6.3.2 The TOOL Decompiler

In the TOOL programming environment, source code is not stored in a separate file, as it is in Smalltalk. Rather, the source code of a method is produced on demand by decompiling the method.

Figure 6.8 The TOOL Decompiler

The decompiler was implemented by writing a translator from TOOL byte codes back into an abstract syntax tree. Methods were added to the classes describing nodes in the tree so that a traversal of a tree produces TOOL source code. Figure 6.8 shows a schematic view of the decompiler, showing that it is the inverse of the TOOL compiler (compare with Figure 6.7).

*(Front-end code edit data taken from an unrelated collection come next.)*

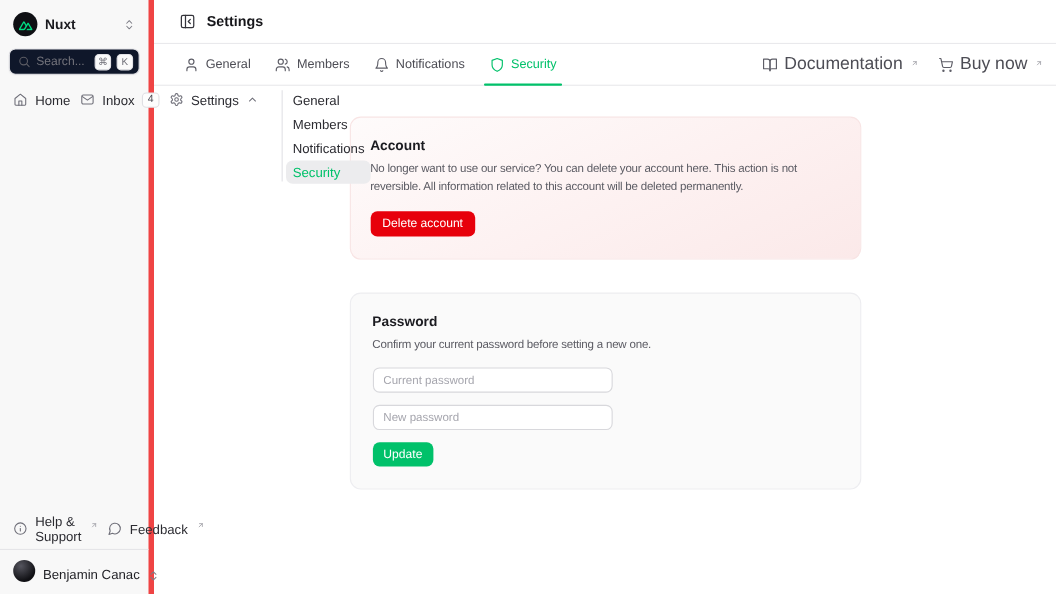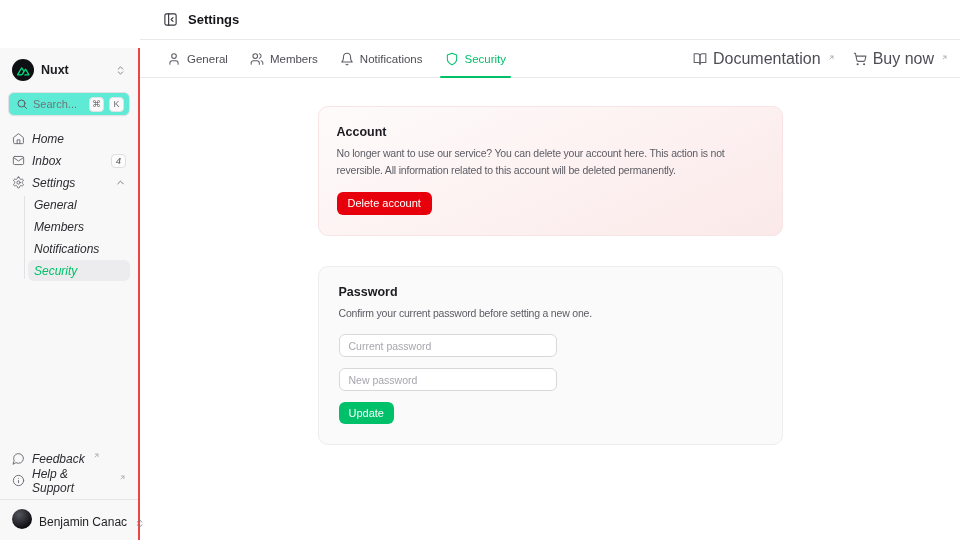"Nuxt" .sidebar { border-right: 2px solid #ef4444 -> 5px solid #ef4444; margin-top: 48px -> none }
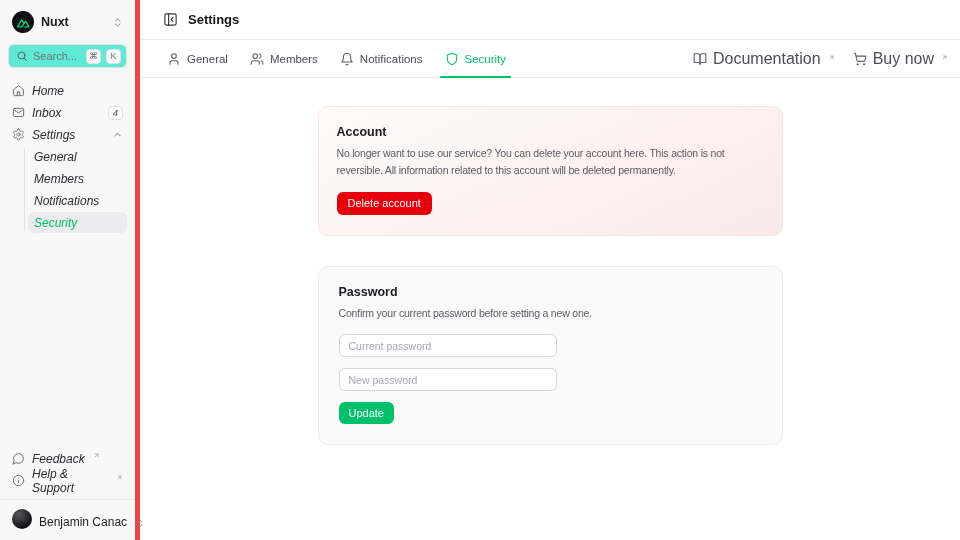"Search..." .search-box { background: #5eead4 -> #0f172a }
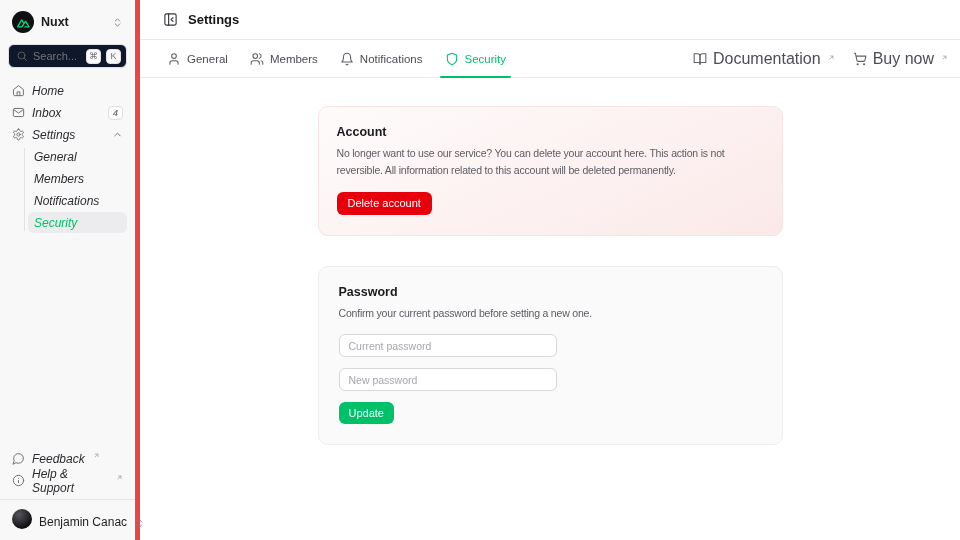"Home" .nav { flex-direction: column -> row; font-style: italic -> none }
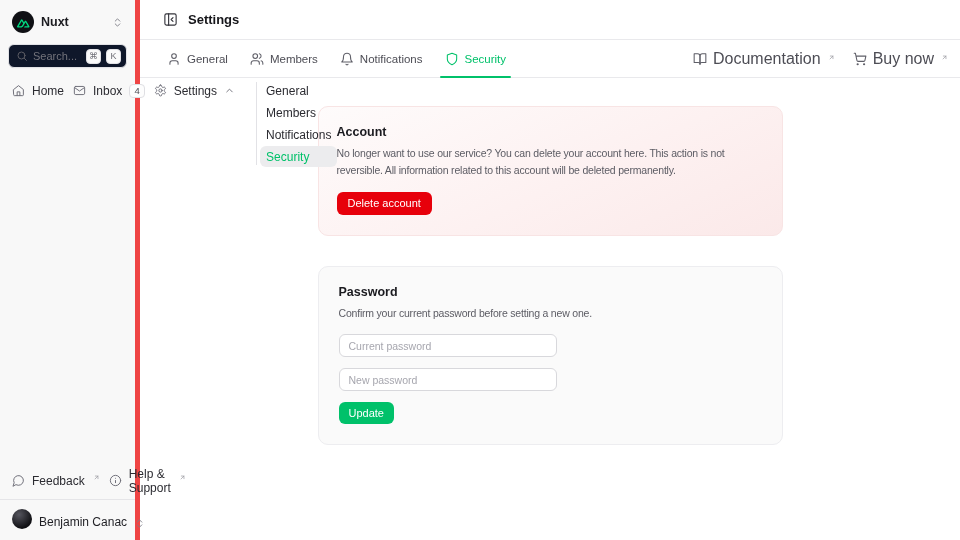"Feedback" div.nav-item { order: before "Help & Support" -> after "Help & Support" }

Together, the TOOL compiler, decompiler, and abstract syntax tree nodes are described by 28 classes, with a total of 302 methods, requiring 3152 lines of TOOL source code. Most of these methods assume the presence of the kernel system objects.

6.4 The Windowing System

The minimal initial set of objects yields a programming environment in which the user can enter a single TOOL expression (of arbitrary complexity), then press the Enter key. At this point, the compiler will be invoked to produce a method from this expression. The method will be executed, resulting in an object. This object will be sent the message #printString, to produce a string containing the printable representation of the object, and this string will be displayed. The programming environment will then await another expression from the user.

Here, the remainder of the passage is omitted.